Treatment of Hepatitis C Virus (HCV) Genotype 1 Disease

Treatment of Hepatitis C Virus (HCV) Genotype 1 Disease

Kimberly A Forde et al. Curr Treat Options Infect Dis. 2017 Jun.

Abstract

The landscape of therapeutic options for HCV infection has dramatically changed with the approval of all-oral direct-acting antiviral (DAA) regimens. DAAs target important steps in the HCV viral life cycle, resulting in higher response rates and fewer adverse events than were afforded with interferon and ribavirin, the prior standard of care. The achievement of sustained virologic response (SVR) rates in excess of 90% with use of DAA regimens has not only translated into HCV eradication for the hundreds of thousands treated but is also anticipated to decrease the incidence of major complications associated with chronic HCV infection.
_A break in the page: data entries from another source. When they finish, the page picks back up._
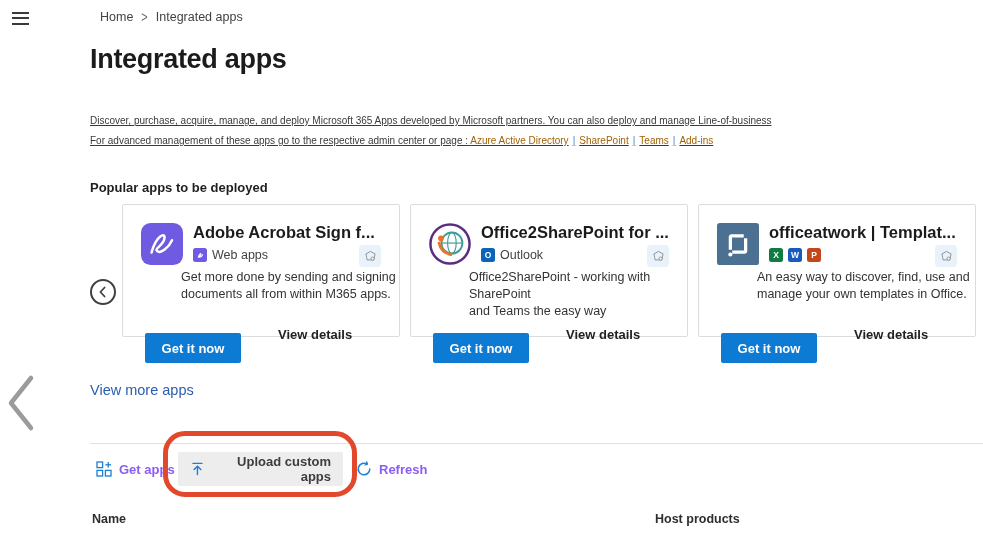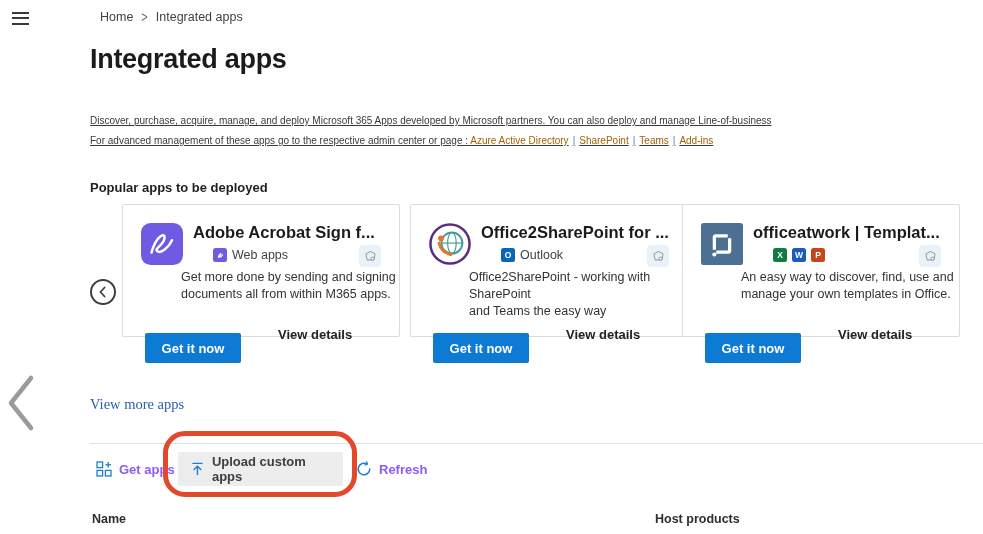"officeatwork | Templat..." #card-2 { left: 682px -> 698px }
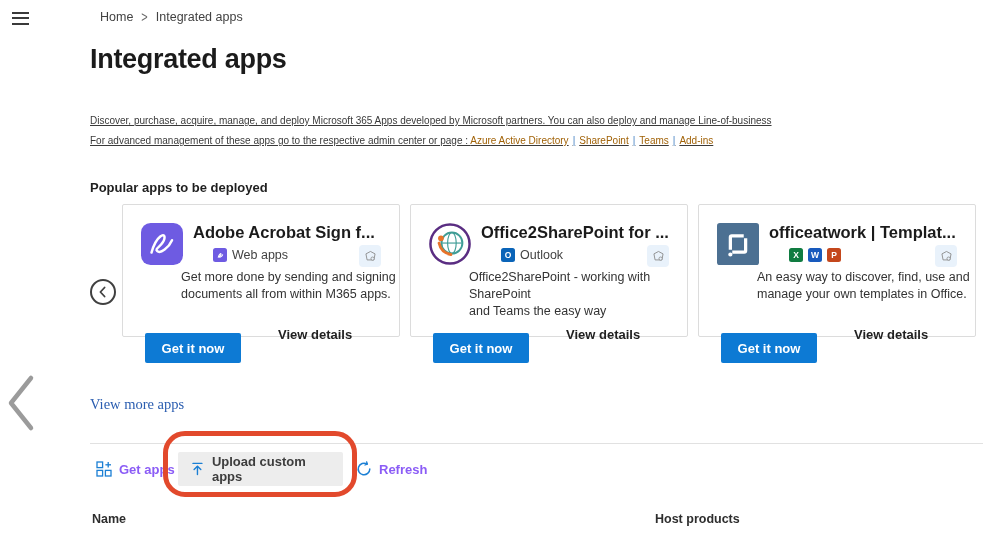"Web apps" .app-hosts { margin-left: 20px -> none }
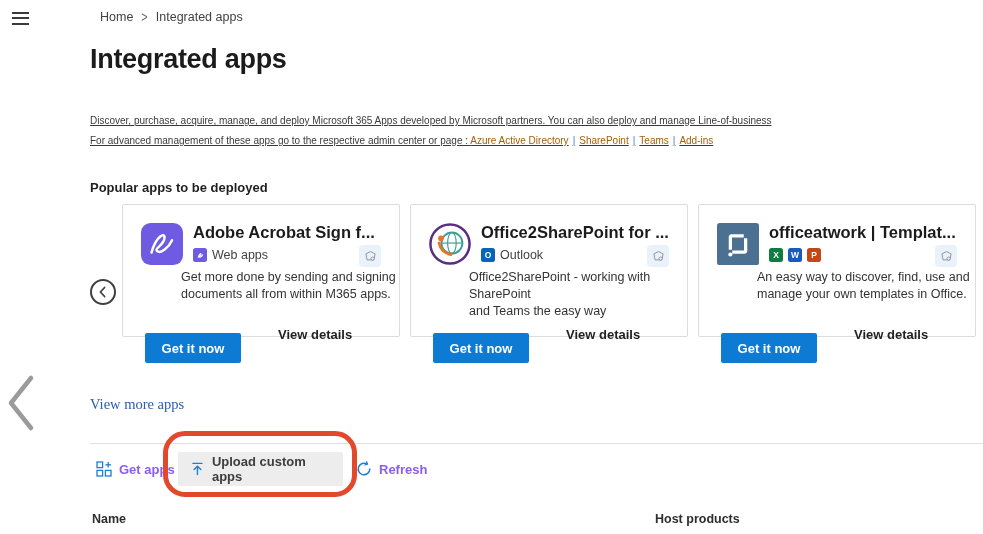"View more apps" #view-more { font-family: Liberation Serif, serif -> Liberation Sans, sans-serif; top: 396px -> 382px }
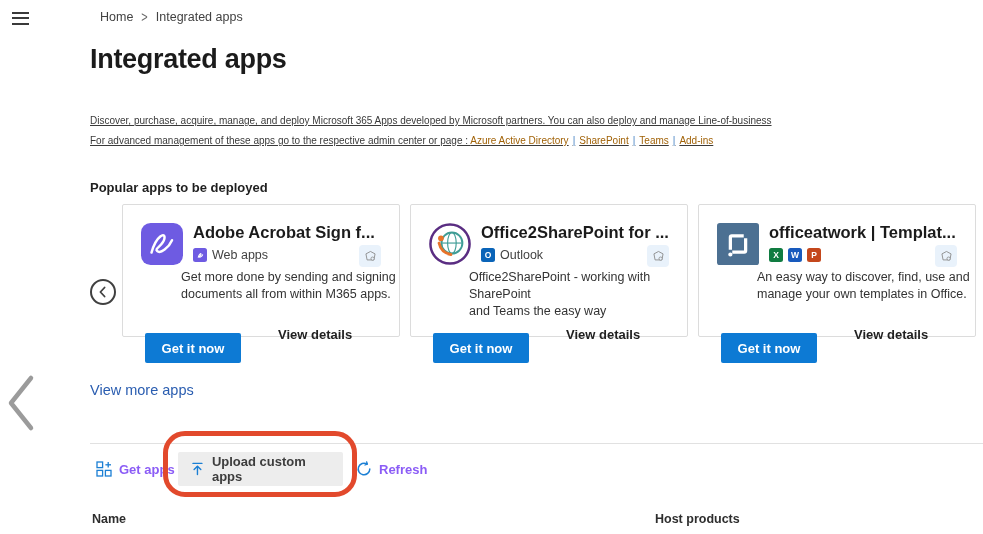"Upload custom apps" #tb-upload { text-align: none -> right }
Additionally, the favorable side effect profile of DAAs has made HCV therapy feasible in difficult-to-treat populations, including those with previous exposure to interferon and ribavirin, cirrhosis, decompensated liver disease, HIV and HCV co-infection, and severe renal dysfunction/end stage renal disease. Given this tremendous progress, all patients infected with HCV infection should be treated.

Keywords: HCV; Hepatitis C Virus; RAVs; SVR12; genotype 1; resistance-associated variants; sustained virologic response 12 weeks after completion of therapy.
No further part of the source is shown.